Menurut Salahuddin, semangat juang umat Islam harus dihidupkan kembali dengan cara mempertebal kecintaan umat kepada nabi mereka. Dia menghimbau umat Islam di seluruh dunia agar hari lahir Nabi Muhammad SAW., 12 Rabiulawal, yang setiap tahun berlalu begitu saja tanpa diperingati, kini dirayakan secara massal.

Sebenarnya hal itu bukan gagasan murni Salahuddin, melainkan usul dari iparnya, Muzaffaruddin Gekburi, yang menjadi atabeg (semacam bupati) di Irbil, Suriah Utara. Untuk mengimbangi maraknya peringatan Natal oleh umat Nasrani, Muzaffaruddin di istananya sering menyelenggarakan peringatan Maulid Nabi, cuma perayaannya bersifat lokal dan tidak setiap tahun. Adapun Salahuddin ingin agar perayaan Maulid Nabi menjadi tradisi bagi umat Islam di seluruh dunia dengan tujuan meningkatkan semangat juang, bukan sekadar perayaan ulang tahun biasa.

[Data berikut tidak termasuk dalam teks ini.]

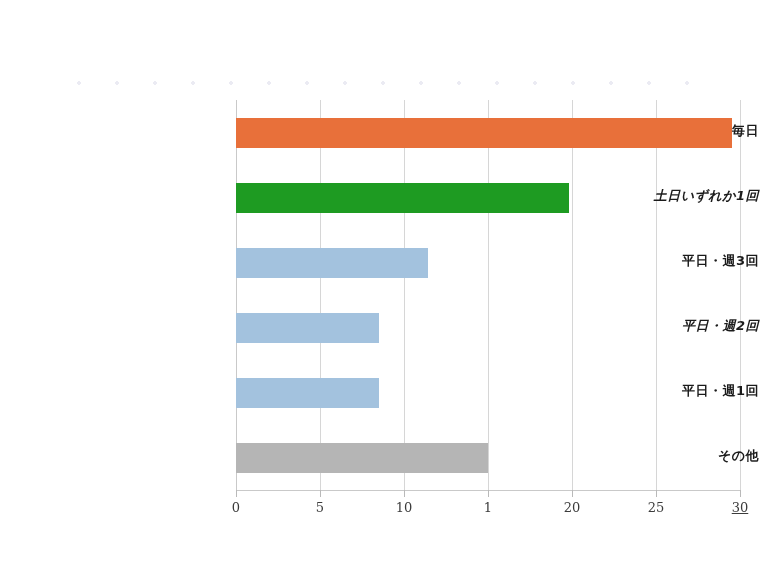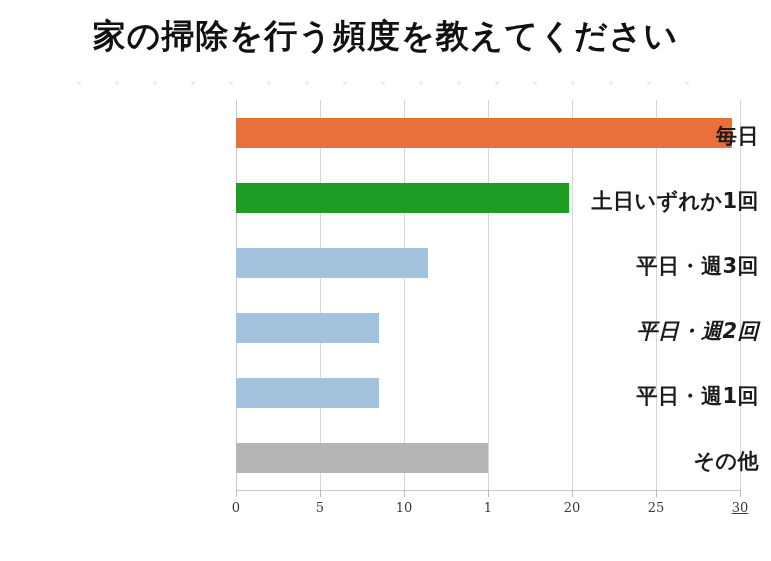"家の掃除を行う頻度を教えてください" div { html: <div>家の掃除を行う頻度を教えてください</div> -> none }
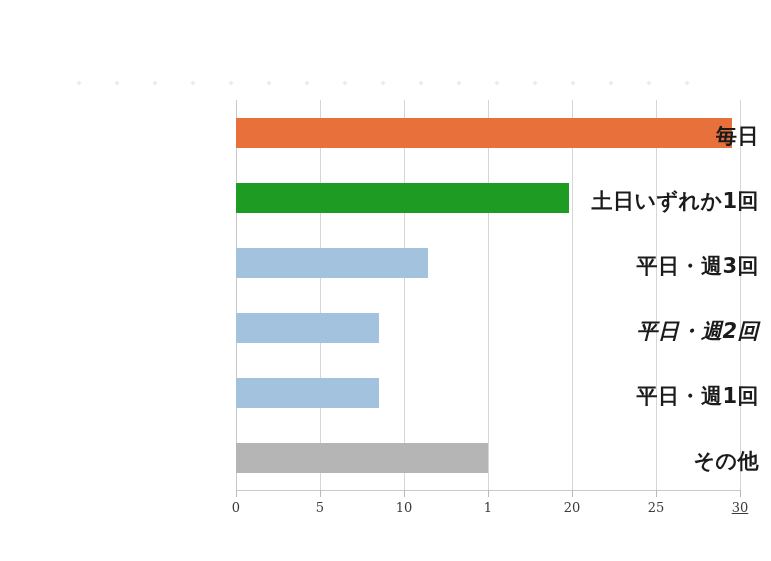"毎日" .cat-label { font-size: 21px -> 13px }
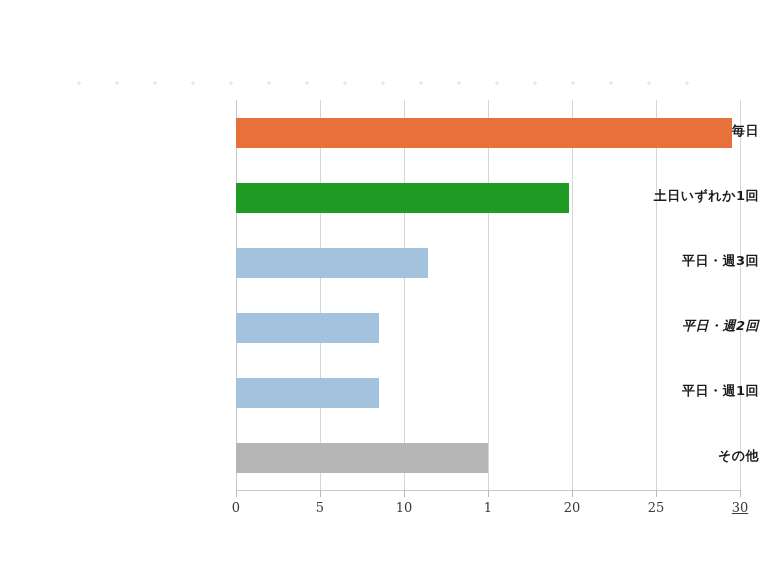"土日いずれか1回" div.cat-label { font-style: none -> italic }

Pada mulanya gagasan Salahuddin ditentang oleh para ulama, sebab sejak zaman Nabi peringatan seperti itu tidak pernah ada. Lagi pula hari raya resmi menurut ajaran agama cuma ada dua, yaitu Idul fitri dan Idul Adha. Akan tetapi Salahuddin menegaskan bahwa perayaan Maulid Nabi hanyalah kegiatan yang menyemarakkan syiar agama, bukan perayaan yang bersifat ritual, sehingga tidak dapat dikategorikan bid`ah yang terlarang. Ketika Salahuddin meminta persetujuan dari Khalifah An-Nashir di Bagdad, ternyata Khalifah setuju.

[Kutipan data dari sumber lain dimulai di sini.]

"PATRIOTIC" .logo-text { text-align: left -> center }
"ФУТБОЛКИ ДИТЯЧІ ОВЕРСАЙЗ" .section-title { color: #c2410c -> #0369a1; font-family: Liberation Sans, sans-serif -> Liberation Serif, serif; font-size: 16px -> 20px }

Maka pada ibadah haji bulan Zulhijjah 579 Hijriyah (1183 Masehi), Sultan Salahuddin al-Ayyubi sebagai penguasa Haramain (dua tanah suci Mekah dan Madinah) mengeluarkan instruksi kepada seluruh jemaah haji, agar jika kembali ke kampung halaman masing-masing segera sosialisasikan kepada masyarakat Islam di mana saja berada, bahwa mulai tahun 580 Hijriah (1184 Masehi) tanggal 12 RabiulAwwal dirayakan sebagai hari Maulid Nabi dengan berbagai kegiatan yang membangkitkan semangat umat Islam.

Salah satu kegiatan yang diadakan oleh Sultan Salahuddin pada peringatan maulid nabi yang pertama kali tahun 1184 (580 Hijriah) adalah menyelenggarakan sayembara penulisan riwayat Nabi beserta puji-pujian bagi Nabi dengan bahasa yang seindah mungkin. Seluruh ulama dan sastrawan diundang untuk mengikuti kompetisi tersebut. Pemenang yang menjadi juara pertama adalah Syaikh Ja`far al-Barzanji*). Karyanya yang dikenal sebagai Kitab Barzanji sampai sekarang sering dibaca masyarakat di kampung-kampung pada peringatan maulid nabi.

Ternyata peringatan Maulid Nabi yang diselenggarakan Sultan Salahuddin itu membuahkan hasil yang positif. Semangat umat Islam menghadapi Perang Salib bergelora kembali. Salahuddin berhasil menghimpun kekuatan, sehingga pada tahun 1187 (583 Hijriah) Yerusalem direbut oleh Salahuddin dari tangan bangsa Eropa, dan Masjid al-Aqsa menjadi masjid kembali sampai hari ini.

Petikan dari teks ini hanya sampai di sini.